Using the records below, write out again exactly the lines that begin at the line containing "subtotal: 1738.99 -> 1747.28" and end at the line containing "total: 1738.99 -> 1659.92", and no other lines.

##############################

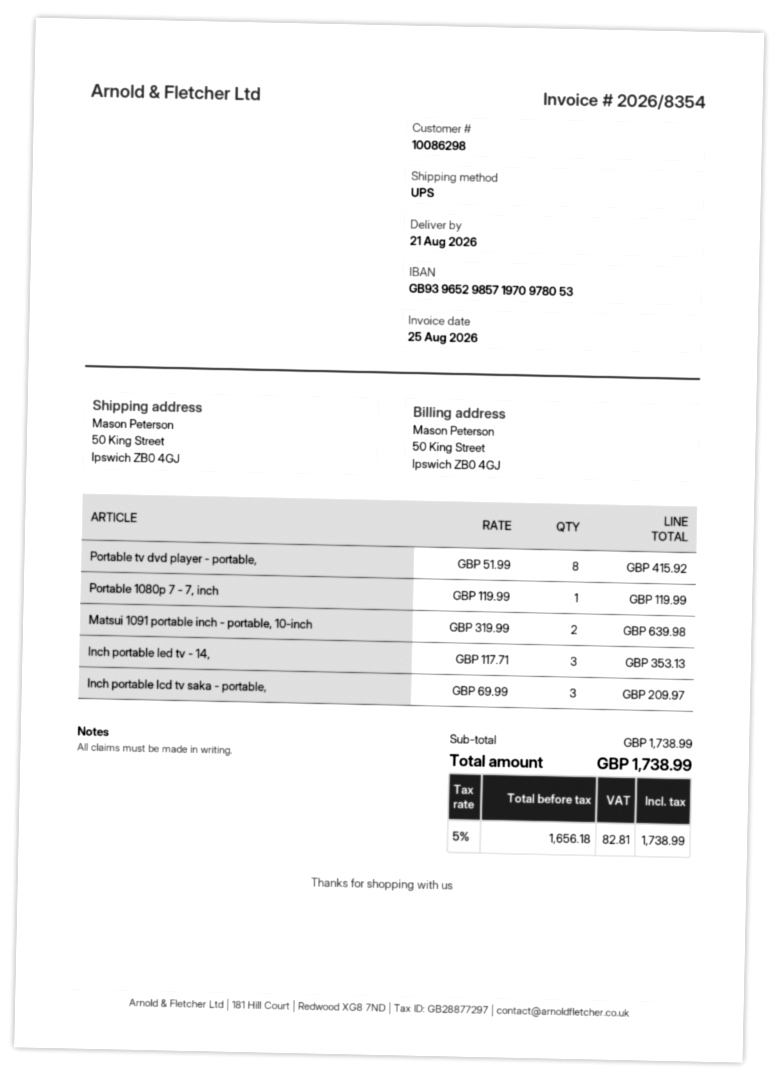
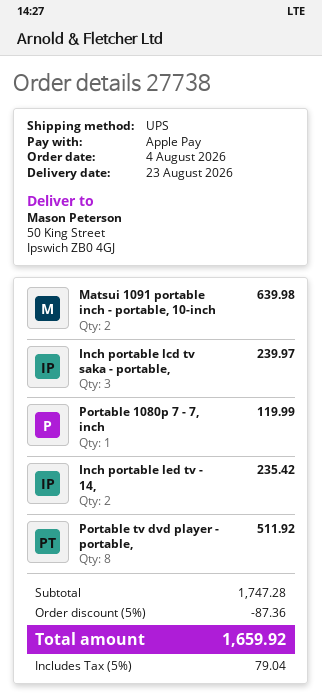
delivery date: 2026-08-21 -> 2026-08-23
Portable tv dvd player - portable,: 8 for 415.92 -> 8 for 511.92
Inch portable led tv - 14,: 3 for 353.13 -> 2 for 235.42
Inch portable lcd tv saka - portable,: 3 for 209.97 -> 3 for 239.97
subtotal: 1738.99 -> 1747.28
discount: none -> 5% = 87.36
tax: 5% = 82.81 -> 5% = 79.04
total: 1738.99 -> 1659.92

##############################

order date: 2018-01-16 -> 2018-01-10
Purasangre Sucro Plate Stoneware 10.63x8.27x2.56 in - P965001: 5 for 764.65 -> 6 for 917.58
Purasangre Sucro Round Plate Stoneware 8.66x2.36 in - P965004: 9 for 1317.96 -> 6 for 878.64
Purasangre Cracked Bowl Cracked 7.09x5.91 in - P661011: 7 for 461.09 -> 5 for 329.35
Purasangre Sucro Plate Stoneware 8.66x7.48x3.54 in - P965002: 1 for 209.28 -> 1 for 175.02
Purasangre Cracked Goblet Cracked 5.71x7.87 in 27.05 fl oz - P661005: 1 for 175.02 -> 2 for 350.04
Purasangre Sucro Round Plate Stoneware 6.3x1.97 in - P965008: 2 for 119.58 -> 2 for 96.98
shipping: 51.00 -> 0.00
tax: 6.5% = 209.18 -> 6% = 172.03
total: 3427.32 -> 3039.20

##############################

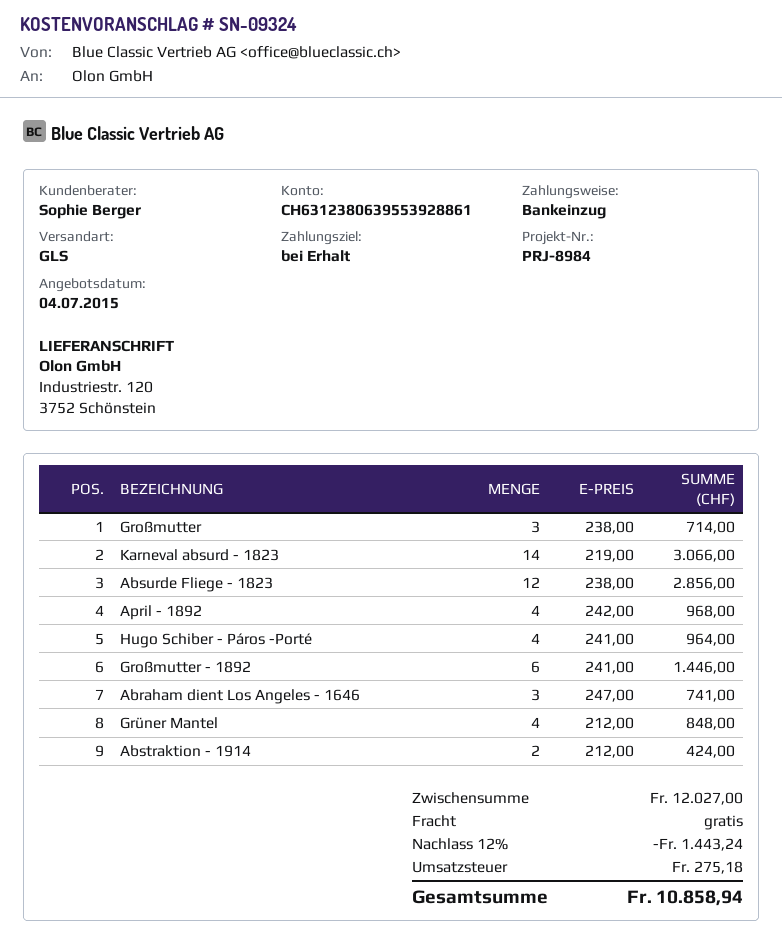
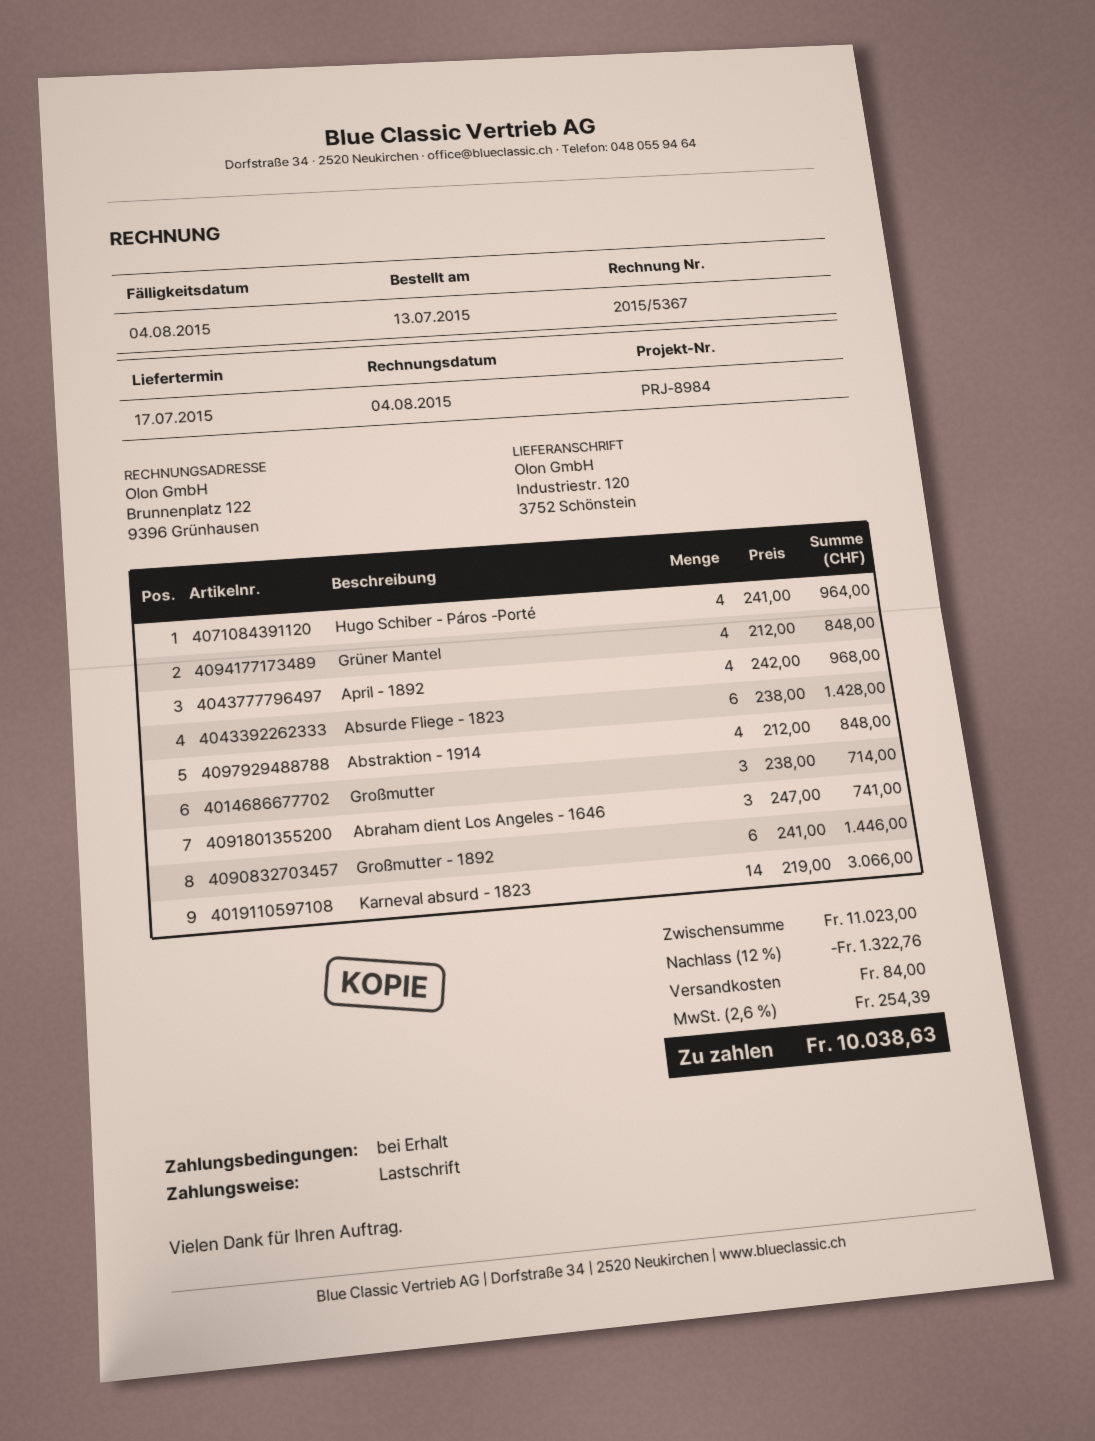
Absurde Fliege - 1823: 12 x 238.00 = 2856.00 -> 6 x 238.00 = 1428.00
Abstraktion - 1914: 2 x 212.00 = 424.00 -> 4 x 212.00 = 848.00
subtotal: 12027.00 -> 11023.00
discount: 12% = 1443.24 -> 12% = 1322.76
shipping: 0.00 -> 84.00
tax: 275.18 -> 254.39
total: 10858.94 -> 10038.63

##############################

§ **EXERCISE OUTPUT**:
subtotal: 1738.99 -> 1747.28
discount: none -> 5% = 87.36
tax: 5% = 82.81 -> 5% = 79.04
total: 1738.99 -> 1659.92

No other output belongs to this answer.